In the experiments reported by Lackner and Tuller (1979), subjects repeated syllable sequences like /pi-di-ti-gi/, /pi-œ-ti-o/, or /œ-i-o-u/ again and again for 30 seconds, one syllable per second paced by means of a blinking light. When the speaker or the listener, respectively, detected an error they pressed a button. Under these conditions, it is not surprising that speakers detected their own errors more quickly than listeners: First, the speaker has not only the acoustic information but also the tactile and kinesthetic information of his own speech movements; for example: If I start to say /ti/ instead of /pi/, I can feel the wrong movement before a listener can hear something. This is true for all syllables with consonant onset.

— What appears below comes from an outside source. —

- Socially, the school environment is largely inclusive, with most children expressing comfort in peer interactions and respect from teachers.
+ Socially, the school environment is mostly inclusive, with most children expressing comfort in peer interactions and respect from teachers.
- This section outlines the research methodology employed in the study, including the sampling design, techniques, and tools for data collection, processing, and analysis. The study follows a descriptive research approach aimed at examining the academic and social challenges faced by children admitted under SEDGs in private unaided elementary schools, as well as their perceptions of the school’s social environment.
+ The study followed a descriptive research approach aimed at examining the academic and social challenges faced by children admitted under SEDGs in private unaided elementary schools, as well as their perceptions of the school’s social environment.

The listener completely depends on the acoustic information – and when listening to monotonously repeated syllable sequences like /pi-di-ti-gi/ etc., a listener may doubt for a short moment whether he has actually heard an error or not, thus he may be reluctant to press the button. I think, these two reasons last for explaining the longer error detection latencies of listeners compared to speakers – consider that, actually, Lackner and Tuller (1979) did not measure detection latencies only, but reaction times, because subjects had to press a button.
It had already become clear in the first part of the experiment, in which the latencies of error detection via the external and the internal feedback loop were compared, that it makes a difference whether a vowel or a consonant is wrong – indicating that the self-perception of articulation plays a role in error detection. Self-perception of articulation, however, is just not a pre-articulatory monitoring.